Chapter 20

Controller Source Code: Election, Assignment and State Machine

The Controller's Responsibilities

Every Kafka cluster has one special role: the Controller. It is the central coordinator for all metadata operations, responsible for:

Detecting broker join/leave events and triggering leader re-elections
Deciding which broker is leader for each partition, and which replicas form the ISR
Propagating LeaderAndIsr metadata changes to all affected brokers
Managing topic creation and deletion
Coordinating partition reassignment (triggered by kafka-reassign-partitions.sh)

In KRaft mode (generally available since Kafka 3.3), the Controller role is played by QuorumController. It runs on dedicated Controller nodes (or co-located with brokers in combined mode) and uses the Raft protocol to elect an Active Controller among the Controller quorum.

KRaft's Event-Driven Architecture

ControllerEventManager — Single-Threaded Event Loop

The foundational design decision in KRaft is that all metadata mutations are serialized through a single-threaded event queue. This eliminates concurrency races and makes reasoning about Controller state straightforward — there is always exactly one thread modifying it.

// ControllerEventManager.java (metadata/src/main/java/, simplified)
public class ControllerEventManager {

  private final LinkedBlockingQueue<ControllerEvent> queue = new LinkedBlockingQueue<>();
  private final ControllerEventThread eventThread;
  private final QuorumController controller;

  public ControllerEventManager(QuorumController controller, ...) {
    this.controller  = controller;
    this.eventThread = new ControllerEventThread("controller-event-thread");
    this.eventThread.start();
  }

  // Any thread can enqueue an event (thread-safe)
  public void enqueue(ControllerEvent event) {
    queue.put(event);
  }

  // The event processing thread — the ONLY thread that mutates Controller state
  class ControllerEventThread extends Thread {
    @Override
    public void run() {
      while (!stopped) {
        ControllerEvent event = queue.take();   // block until an event arrives
        try {
          long startMs = time.milliseconds();
          event.process(controller);            // process serially, no concurrency
          eventProcessingStats.record(event.name(), time.milliseconds() - startMs);
        } catch (Exception e) {
          log.error("Error processing event {}", event.name(), e);
        }
      }
    }
  }
}

Every operation that could mutate Controller state — broker registration, topic creation, ISR change, partition reassignment — must be wrapped as a ControllerEvent and enqueued. Consistency is guaranteed by the single-thread constraint; the cost is that individual event processing must be kept short.

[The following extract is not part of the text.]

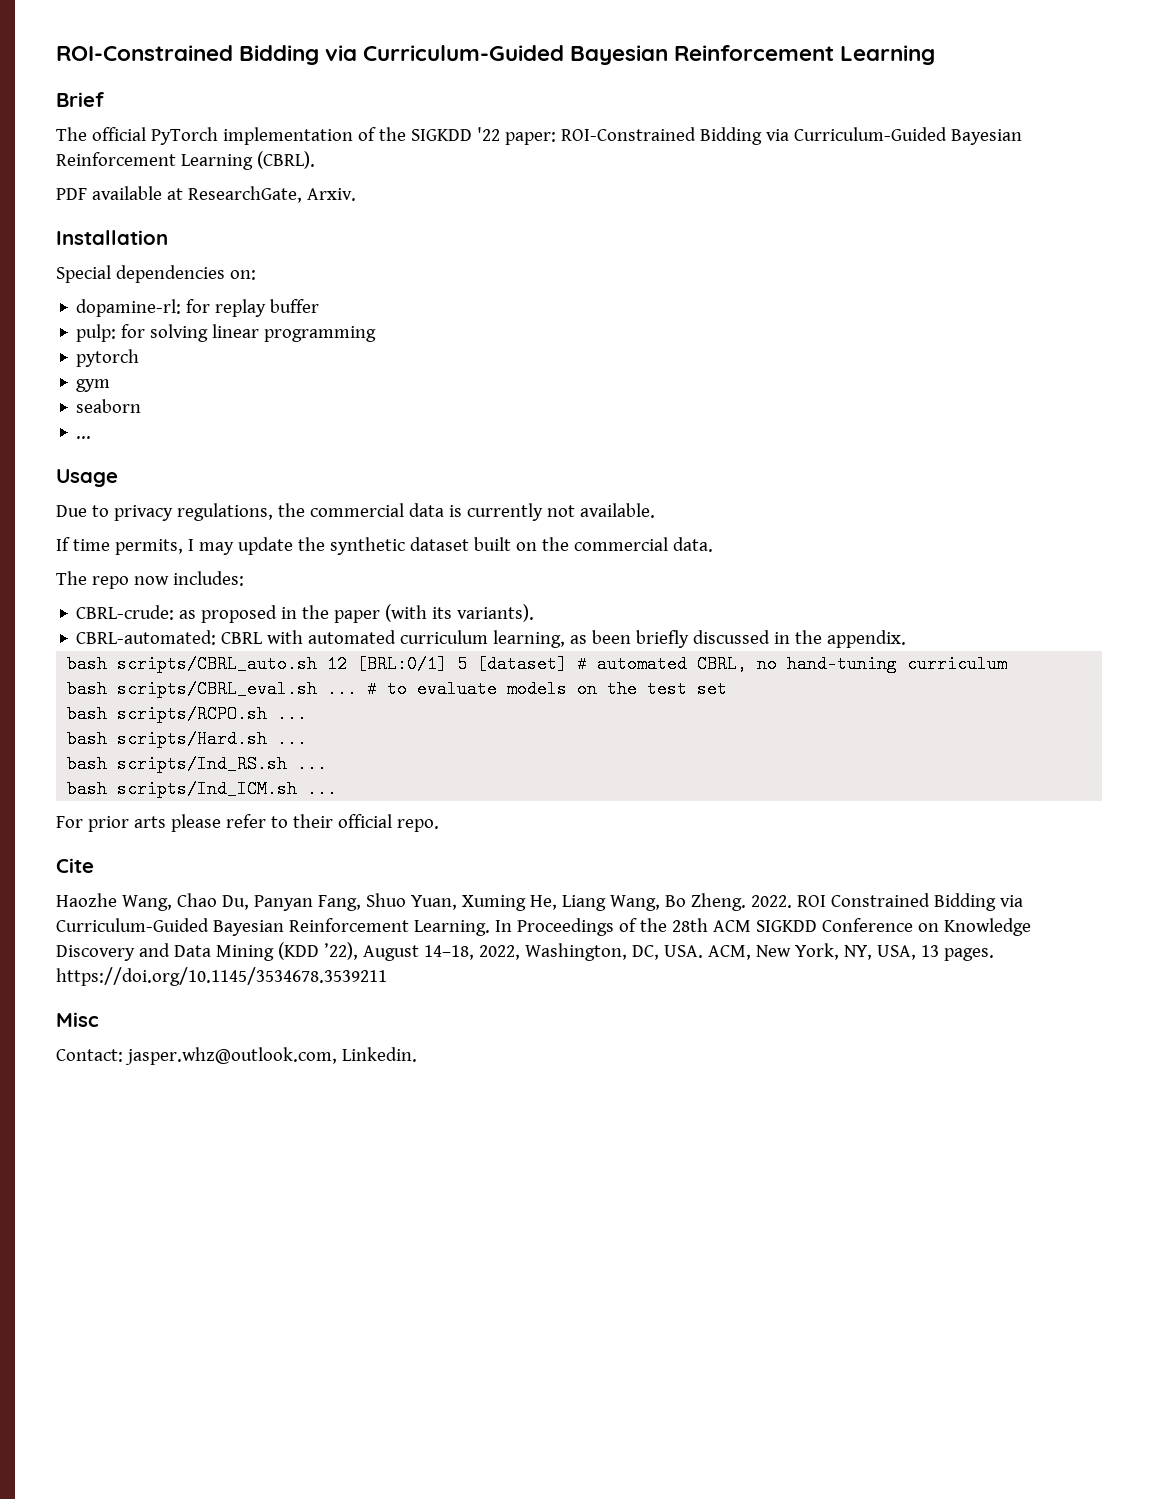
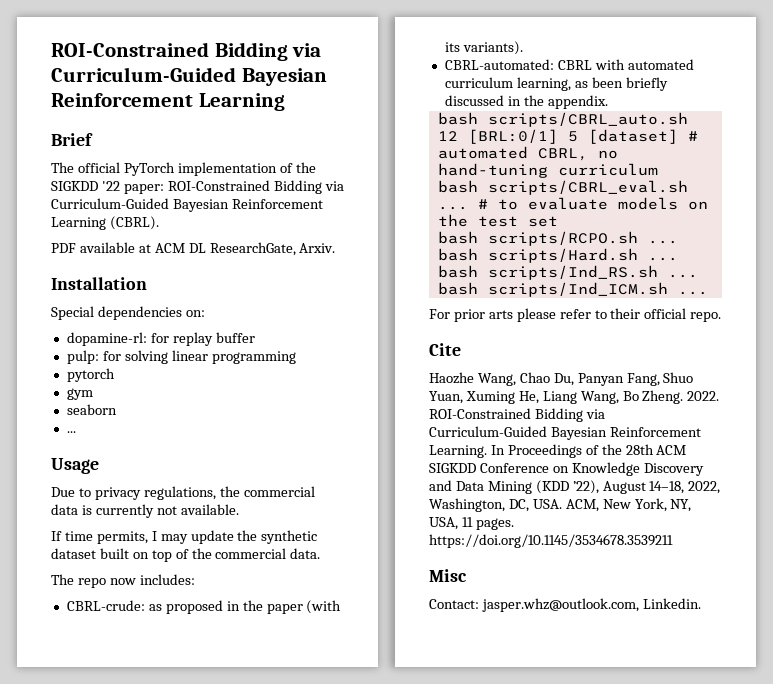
(183, 194) none -> [154,243,206,253] ACM DL
(537, 546) none -> [151,549,189,562] top of
[796,893,930,907] ROI Constrained -> [429,408,531,419] ROI-Constrained
[920,945,939,957] 13 -> [461,517,473,527] 11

QuorumController — The KRaft Controller Core

// QuorumController.java (metadata/, simplified)
public class QuorumController implements Controller {

  // In-memory cluster metadata state (mutated exclusively by the event thread)
  private final ClusterControlManager       clusterControl;        // broker registration state
  private final ReplicationControlManager   replicationControl;    // partition / replica state
  private final ConfigurationControlManager configurationControl;
  private final ProducerIdControlManager    producerIdControl;     // producer ID allocation

  // Raft client: used to write metadata changes to __cluster_metadata
  private final RaftClient<ApiMessageAndVersion> raftClient;

  // Epoch of the current active Controller (incremented on every election)
  private volatile int curClaimEpoch = -1;

  /**
   * Handle a BrokerRegistration event (broker sends this on startup).
   */
  public CompletableFuture<BrokerRegistrationReply> registerBroker(
      BrokerRegistrationRequestData request
  ) {
    return appendWriteEvent("registerBroker", () -> {
      // Validate broker ID and cluster ID
      clusterControl.validateBrokerRegistration(request);
      // Update in-memory state
      BrokerRegistrationReply reply = clusterControl.registerBroker(request, ...);
      // Build a Raft log record; this gets replicated to all Controller nodes
      return ControllerResult.of(
          Collections.singletonList(new ApiMessageAndVersion(
              new RegisterBrokerRecord()
                  .setBrokerId(request.brokerId())
                  .setBrokerEpoch(reply.epoch()), CURRENT_VERSION
          )),
          reply
      );
    });
  }
}

appendWriteEvent() wraps the operation as an event, executes it on the single-threaded event loop, and commits the resulting metadata records to __cluster_metadata via Raft. Every broker in the cluster subscribes to __cluster_metadata as a follower and applies the records to its local MetadataImage.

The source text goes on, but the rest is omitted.